The first thing we can extract is whether the image is 64 bit or not. We do this by accessing the Machine field of the image file header. The image file header can be retrieved from the FileHeader field in pNtHeaders. The Machine field tells us the machine / CPU type for compatibility. In this exercise, we’re only going to compare it with the amd64 (x86_64) type code to determine whether or not the image is 64 bit.

pCtx->pFileHeader = &pNtHeaders->FileHeader;
if (pCtx->pFileHeader->Machine == IMAGE_FILE_MACHINE_AMD64)
	pCtx->isX64 = TRUE;
else
	pCtx->isX64 = FALSE;

pCtx->CompileTime = pCtx->pFileHeader->TimeDateStamp;

Easy! From there, it was trivial to extract the compile time (TimeDateStamp).

PE Sections

We now need to parse all section headers, allocate memory for each section context, and store them in a linked list. Let’s start by finding where the section table begins. Once again, we refer to the documentation. We learn that the section table follows immediately after the optional header. We have the address of the optional header, and its size (stored in the file header).
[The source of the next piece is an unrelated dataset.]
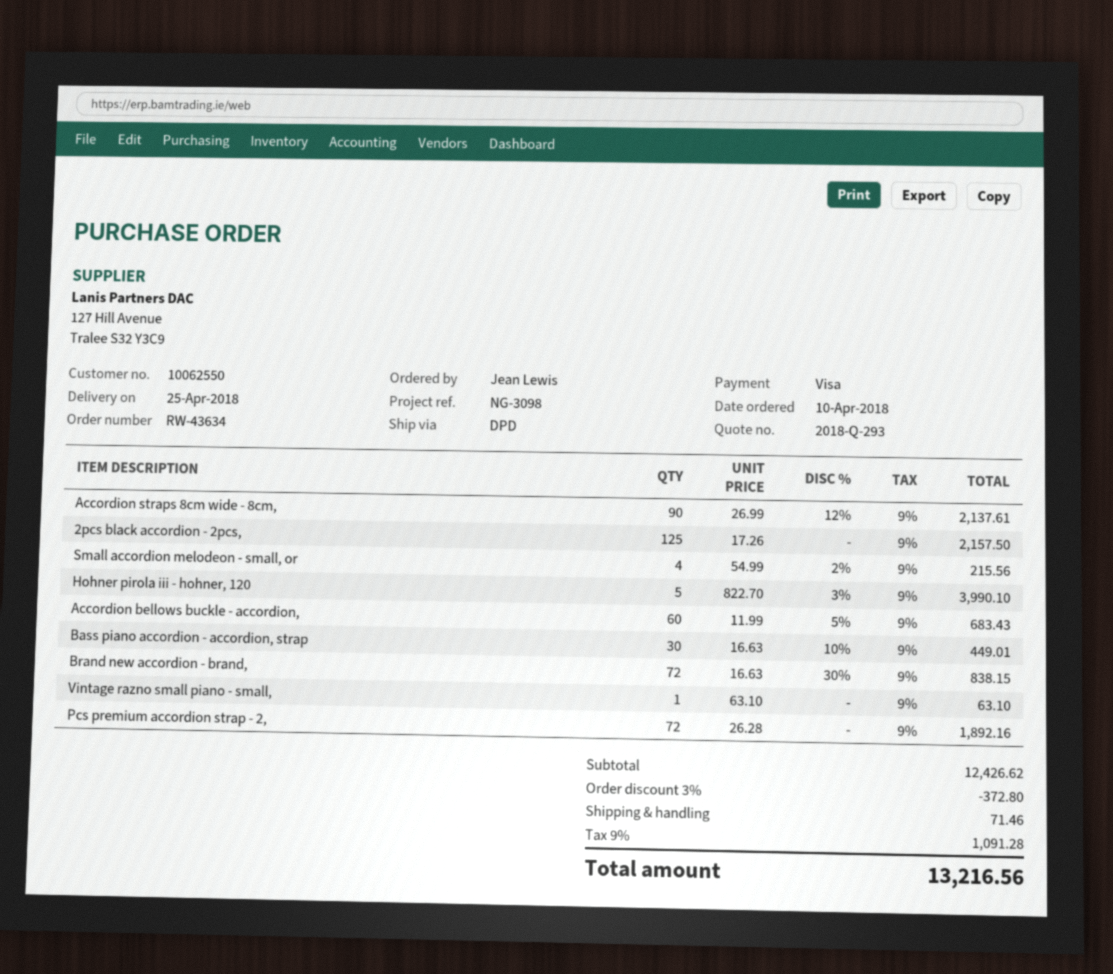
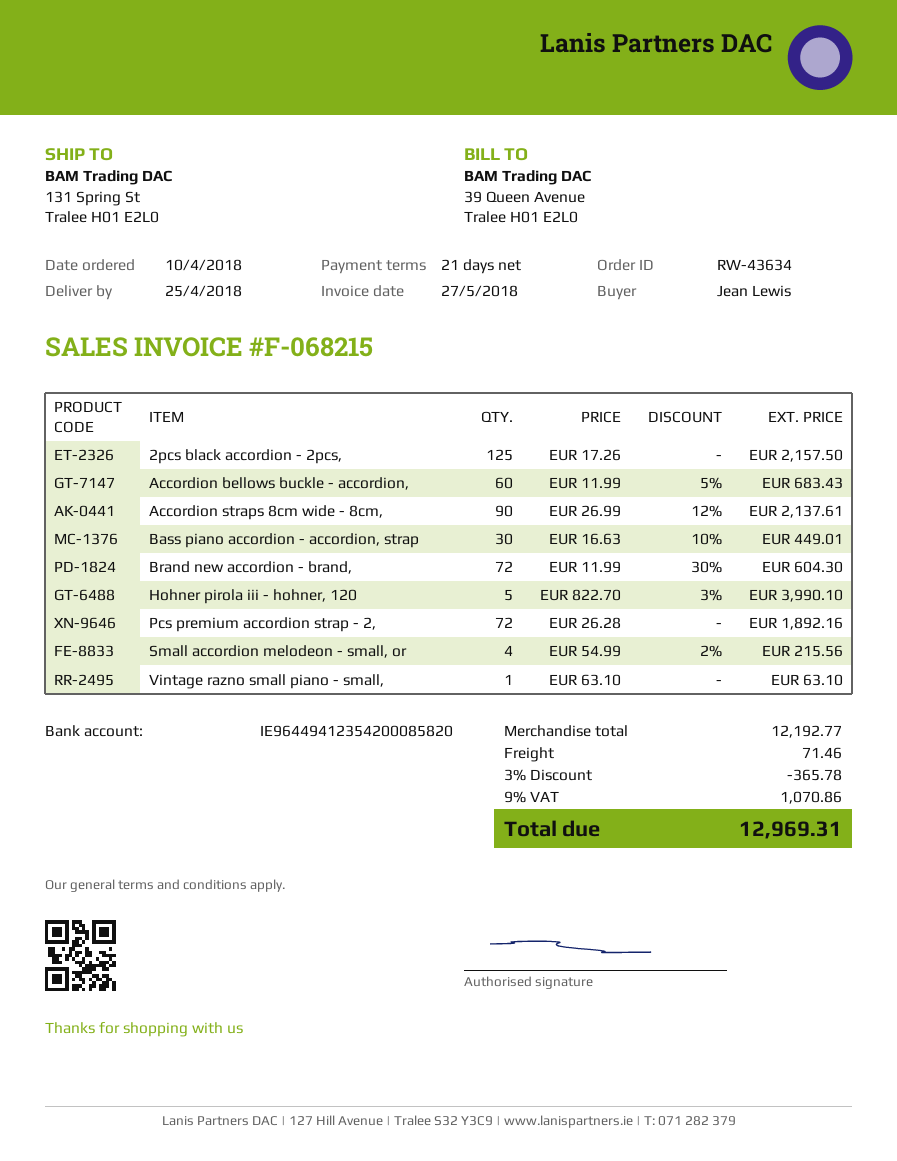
Brand new accordion - brand,: 72 x 16.63 - 30% = 838.15 -> 72 x 11.99 - 30% = 604.30
subtotal: 12426.62 -> 12192.77
discount: 3% = 372.80 -> 3% = 365.78
tax: 9% = 1091.28 -> 9% = 1070.86
total: 13216.56 -> 12969.31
We retrieve the number of sections and our first section header like so:

// Parse headers
pCtx->SectionCount = pCtx->pFileHeader->NumberOfSections;
pSection = (CHAR*)&pNtHeaders->OptionalHeader + pCtx->pFileHeader->SizeOfOptionalHeader;

Once we have these, we iterate through each section header and:

Allocate memory for our section context
Extract the name and size of the current section, updating section context fields accordingly
Insert the current section into the linked list
Set our section header pointer to point to the next section header

for (WORD i = 0; i < pCtx->SectionCount; i++)
{
	PPE_SECTION_CONTEXT pSectionCtx;
	PIMAGE_SECTION_HEADER pSectionHeader;

	pSectionHeader = (PIMAGE_SECTION_HEADER)pSection;
	pSectionCtx = (PPE_SECTION_CONTEXT)HeapAlloc(hHeap, HEAP_ZERO_MEMORY, sizeof(PE_SECTION_CONTEXT));
	if (!pSectionCtx)
		return PE_SECTION_CTX_ALLOC_FAILED;
	pSectionCtx->szName = pSectionHeader->Name;
	pSectionCtx->dwSize = pSectionHeader->SizeOfRawData;
	pSectionCtx->Next = NULL;
	// Attach to linked list
	if (pLastSectionCtx)
		pLastSectionCtx->Next = pSectionCtx;
	else // otherwise, set as first section in section context list
		pCtx->SectionCtxList = pSectionCtx;
	pLastSectionCtx = pSectionCtx;
	// set to next section header
	pSection = (CHAR*)pSection + sizeof(IMAGE_SECTION_HEADER);
}

We use the pLastSectionCtx variable to hold the pointer to the last section context, so that we can update that context to point to the current context. Since each section context’s Next pointer is assigned a NULL value, we will know once we’ve reached the end of the linked list, as the Next field of whatever section context we are on is NULL. This is a common way to implement struct lists in C.

That’s all we need to do to extract the information that we wanted.

PEFreeCtx

This is the function that frees dynamically allocated memory in the PE_CONTEXT structure. This involves freeing all section contexts, and then the PE context itself.

DWORD PEFreeCtx(PPE_CONTEXT pCtx)
{
	BOOL status;
	PPE_SECTION_CONTEXT pSectionContext = pCtx->SectionCtxList;
	do
	{
		PPE_SECTION_CONTEXT Next = pSectionContext->Next;
		status = HeapFree(pCtx->hHeap, 0, pSectionContext);
		if (!status)
			return PE_SECTION_CTX_FREE_FAILED;

		pSectionContext = Next;
	} while (pSectionContext != NULL);
	status = HeapFree(pCtx->hHeap, 0, pCtx);
	if (!status)
		return PE_CTX_FREE_FAILED;
	return PE_SUCCESS;
}

Wrapping Up

We can at last call our functions from main.

DWORD ldrStatus;
PPE_CONTEXT Context = NULL;
PPE_SECTION_CONTEXT pSectionContext = NULL;

ldrStatus = PEParseFromBuffer((LPVOID)pFileBuf, &Context);
if (ldrStatus)
{
	printf("PEParseFromBuffer failed (%d)\n", ldrStatus);
	HeapFree(hProcHeap, 0, (LPVOID)pFileBuf);
	return 1;
}
printf("Done!\n\n");

printf("Name:                   %s\n", argv[1]);
printf("Is 64-bit:              %d\n", Context->isX64);
printf("Compile time (epoch):   %d\n", Context->CompileTime);
printf("\nSections (%d)\n========\n", Context->SectionCount);
for (pSectionContext = Context->SectionCtxList; pSectionContext != NULL; pSectionContext = pSectionContext->Next)
{
	printf("\n");
	printf("Name: %s\n", pSectionContext->szName);
	printf("Size: %d bytes\n", pSectionContext->dwSize);
}
PEFreeCtx(Context);

Running this code on x64dbg’s binary produces the following output.

output

That’s all folks. The full code can be found on GitHub.